--- DATA TO USE Enclosed Below ---

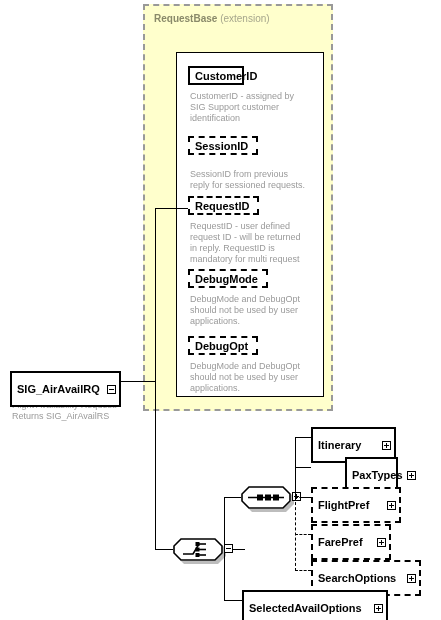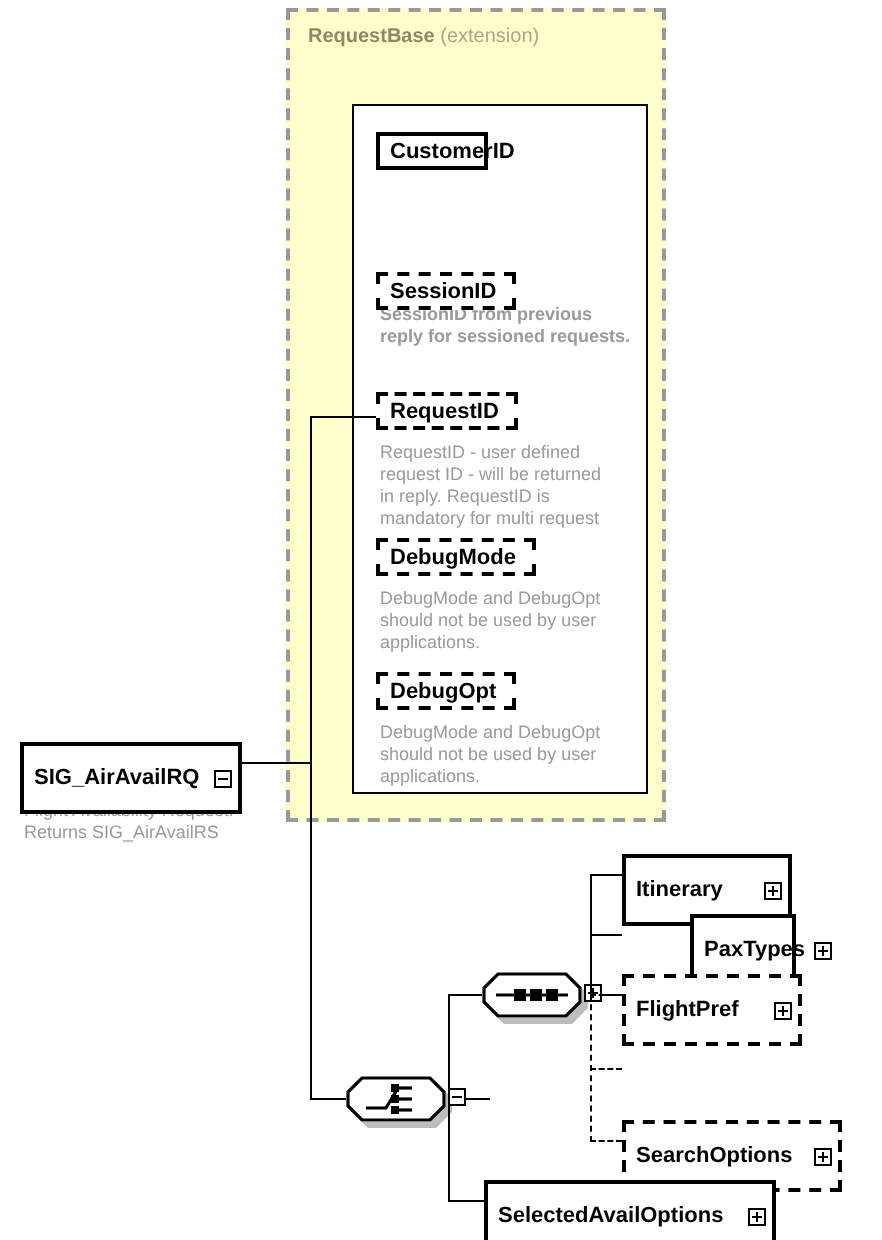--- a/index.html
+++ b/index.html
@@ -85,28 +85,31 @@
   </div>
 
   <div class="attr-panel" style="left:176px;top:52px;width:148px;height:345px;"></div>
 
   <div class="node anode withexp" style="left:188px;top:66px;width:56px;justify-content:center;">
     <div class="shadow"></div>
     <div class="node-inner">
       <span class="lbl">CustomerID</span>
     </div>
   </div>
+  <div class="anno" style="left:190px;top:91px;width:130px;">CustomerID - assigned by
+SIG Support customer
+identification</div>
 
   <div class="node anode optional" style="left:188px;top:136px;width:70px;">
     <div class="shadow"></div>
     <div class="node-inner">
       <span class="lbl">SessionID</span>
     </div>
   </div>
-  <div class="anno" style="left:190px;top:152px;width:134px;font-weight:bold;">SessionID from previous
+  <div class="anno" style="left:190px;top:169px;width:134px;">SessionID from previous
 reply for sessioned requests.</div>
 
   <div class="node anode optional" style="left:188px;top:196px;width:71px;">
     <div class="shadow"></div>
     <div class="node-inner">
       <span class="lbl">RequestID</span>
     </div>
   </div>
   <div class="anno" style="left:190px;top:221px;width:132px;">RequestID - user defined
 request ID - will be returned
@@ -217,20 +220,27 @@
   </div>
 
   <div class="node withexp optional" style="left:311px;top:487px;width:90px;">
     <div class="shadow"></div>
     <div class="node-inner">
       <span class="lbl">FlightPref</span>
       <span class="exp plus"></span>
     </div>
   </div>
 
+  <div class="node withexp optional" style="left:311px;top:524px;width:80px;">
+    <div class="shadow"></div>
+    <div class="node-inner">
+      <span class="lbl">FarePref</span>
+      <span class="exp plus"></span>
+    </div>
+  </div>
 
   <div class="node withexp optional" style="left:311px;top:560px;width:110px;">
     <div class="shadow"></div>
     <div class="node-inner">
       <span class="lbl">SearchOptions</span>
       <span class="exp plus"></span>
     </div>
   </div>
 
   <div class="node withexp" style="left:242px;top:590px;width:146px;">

--- End of Enclosed DATA TO USE ---

- PROBLEM DESCRIPTION: If a line of the data above holds the string "left", count it, then state only the total.

- YOUR RESPONSE: 12